Ao centro, Anderson Lopes, com decisão judicial, junto ao advogado trabalhista Alison Montoani e o presidente interino Romeu Martins

Ao centro, Anderson Lopes, com decisão judicial, junto ao advogado trabalhista Alison Montoani e o presidente interino Romeu Martins

A Justiça do Trabalho oficializou nessa sexta-feira, dia 25, a reintegração de um funcionário acidentado na Elfer, em resposta a ação movida pelo Sindicato dos Metalúrgicos de Pindamonhangaba-CUT. Na quinta, mais um acidente ocorreu.

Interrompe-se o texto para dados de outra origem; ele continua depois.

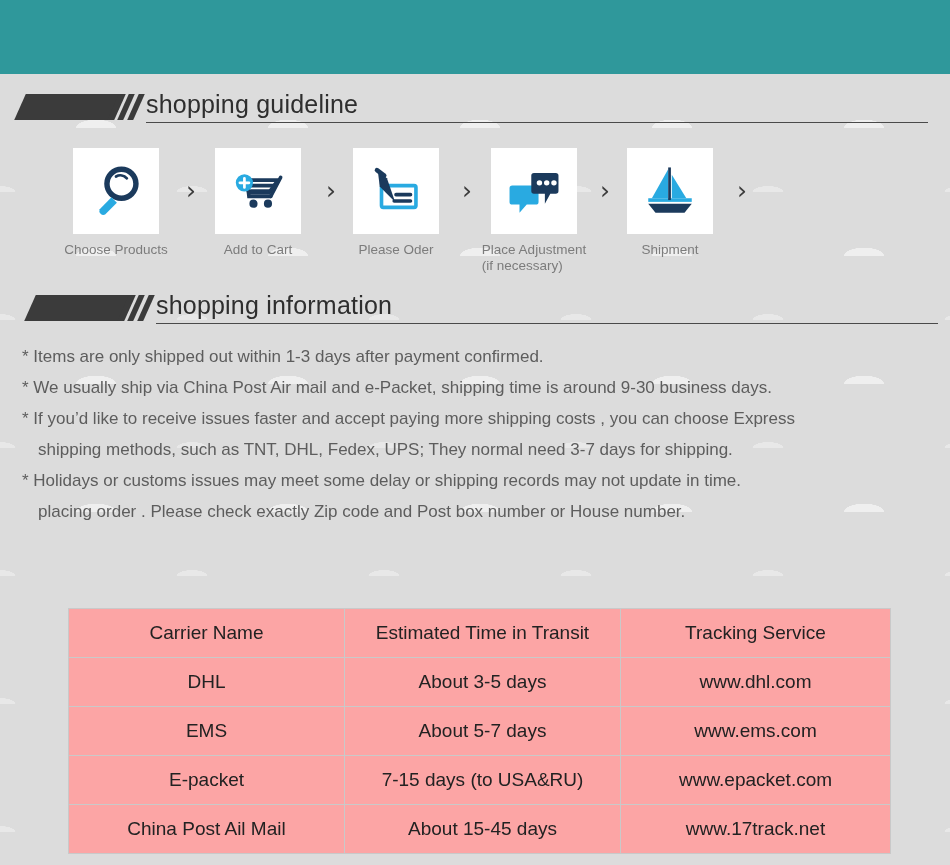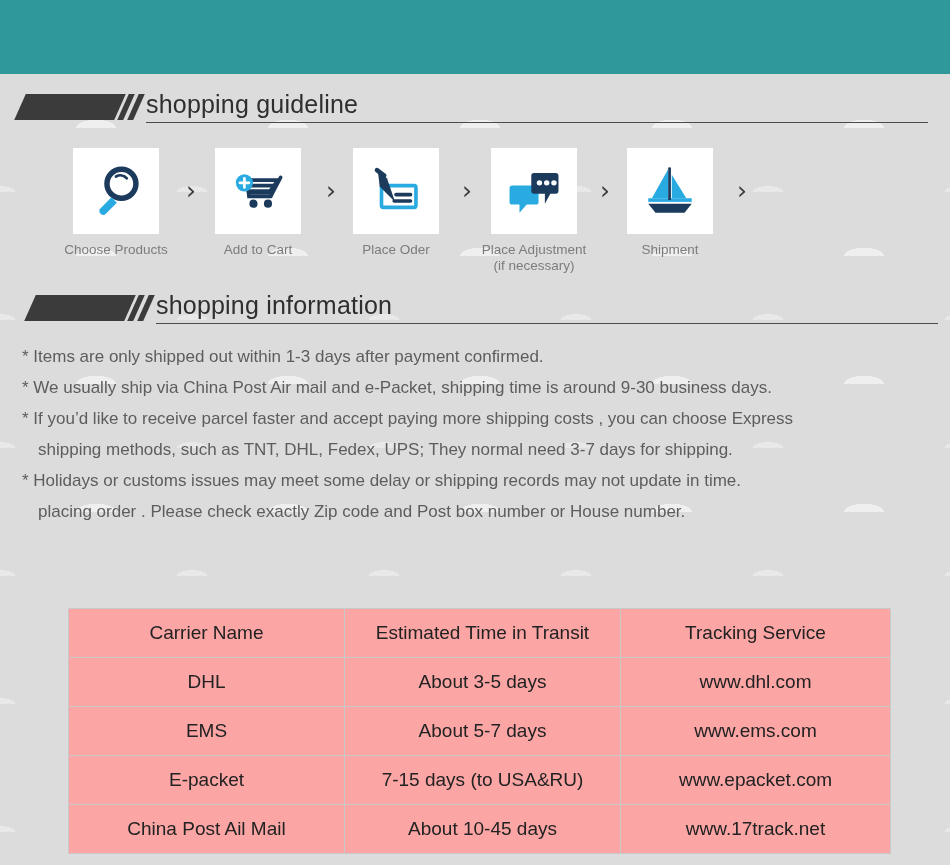"Choose Products" .step .caption { text-align: center -> none }
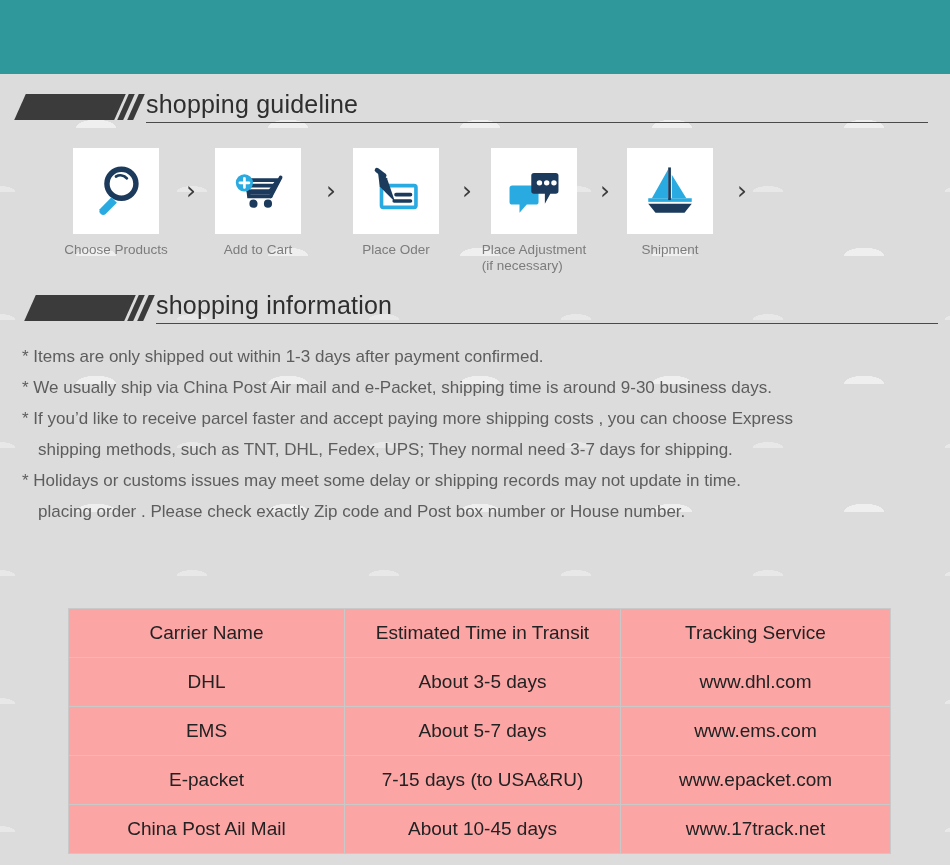"Place Oder" div.caption { text: Place -> Please }
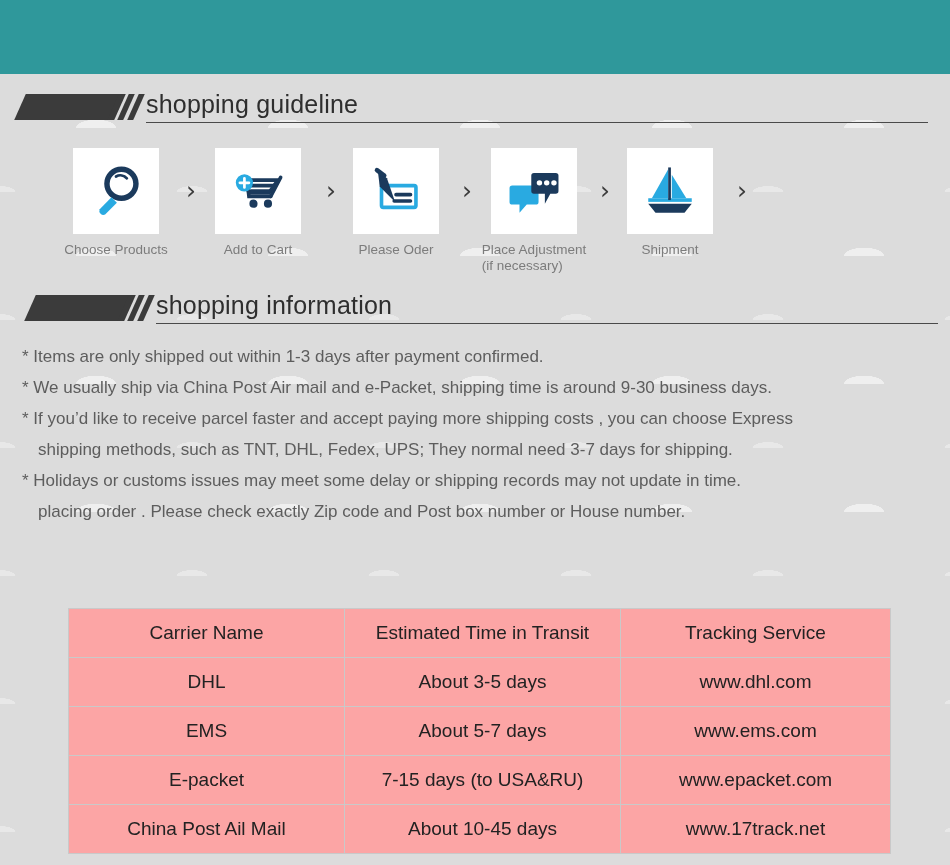"* If you’d like to" div.line { text: parcel -> issues }
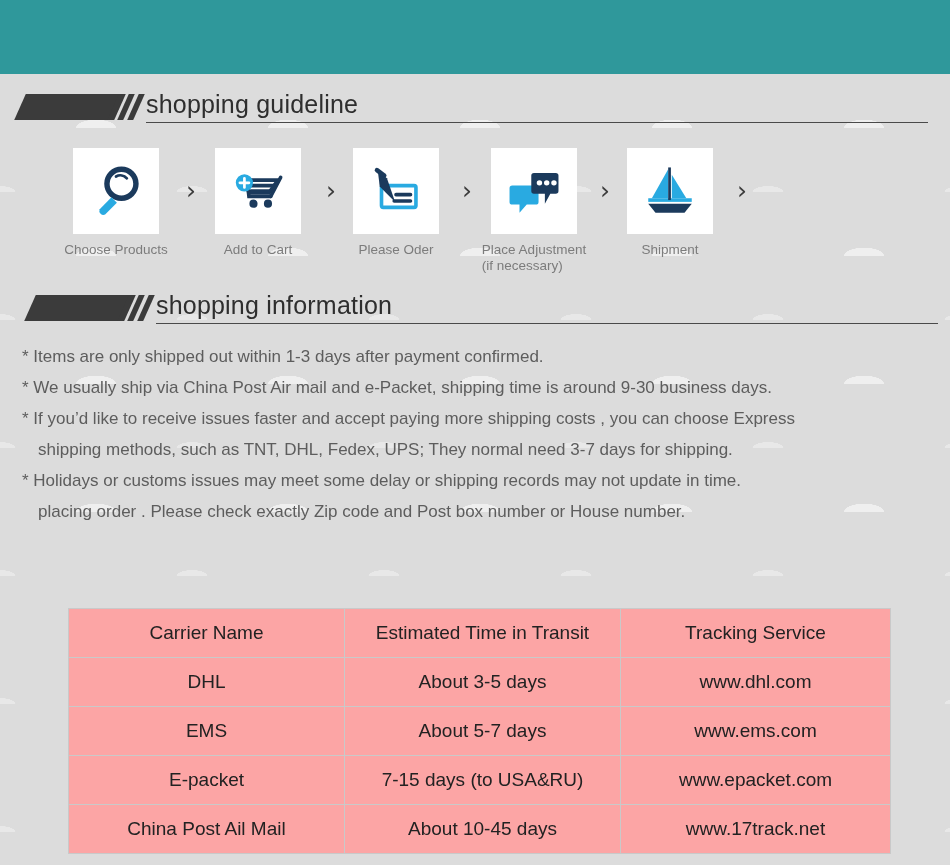"About 10-45 days" td { text: 10-45 -> 15-45 }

Anderson Lopes tem oito anos de empresa, sofreu acidente um ano depois que entrou, em 2008, quando tirava cavaco e a serra desceu na sua mão. O detalhe é que ele nem deveria estar ali. “Eu era embalador, ficava em outro setor, nem tinha capacitação pra fazer aquele serviço. Mas a produção estava alta e o meu encarregado mandou”, disse.

Apesar de sua lesão e o vínculo dela com o trabalho já ter sido comprovada pelo INSS há três anos, no começo deste mês a direção da Elfer decidiu demiti-lo. O Sindicato tentou negociar, mas não adiantou. “Insistimos que essa demissão era arbitrária. É uma fábrica muito difícil de negociar, sobre qualquer assunto”, disse o presidente interino do sindicato, Romeu Martins.

Com a decisão judicial nas mãos, Anderson comemorou, mas nem tanto. “Me sinto muito feliz em voltar, porque fez valer o meu direito, mas não contente pelo jeito que a fábrica me tratou, como se eu não fosse ninguém. Eu não consigo mais fazer força com a mão direita, nem movimentos de pinça. Uso mais a mão esquerda, porque a direita ficou quase inválida. É uma coisa que vou carregar até morrer.”

Nessa quinta-feira, dia 24, mais um acidente aconteceu na Elfer. Um operador teve o dedo prensado em uma máquina. Assim como no caso de Anderson, o funcionário foi deslocado de outro setor. Só este ano, foi o quarto acidente envolvendo lesões nas mãos. A fábrica tem cerca de 70 funcionários e atua no ramo de alumínio no bairro Feital.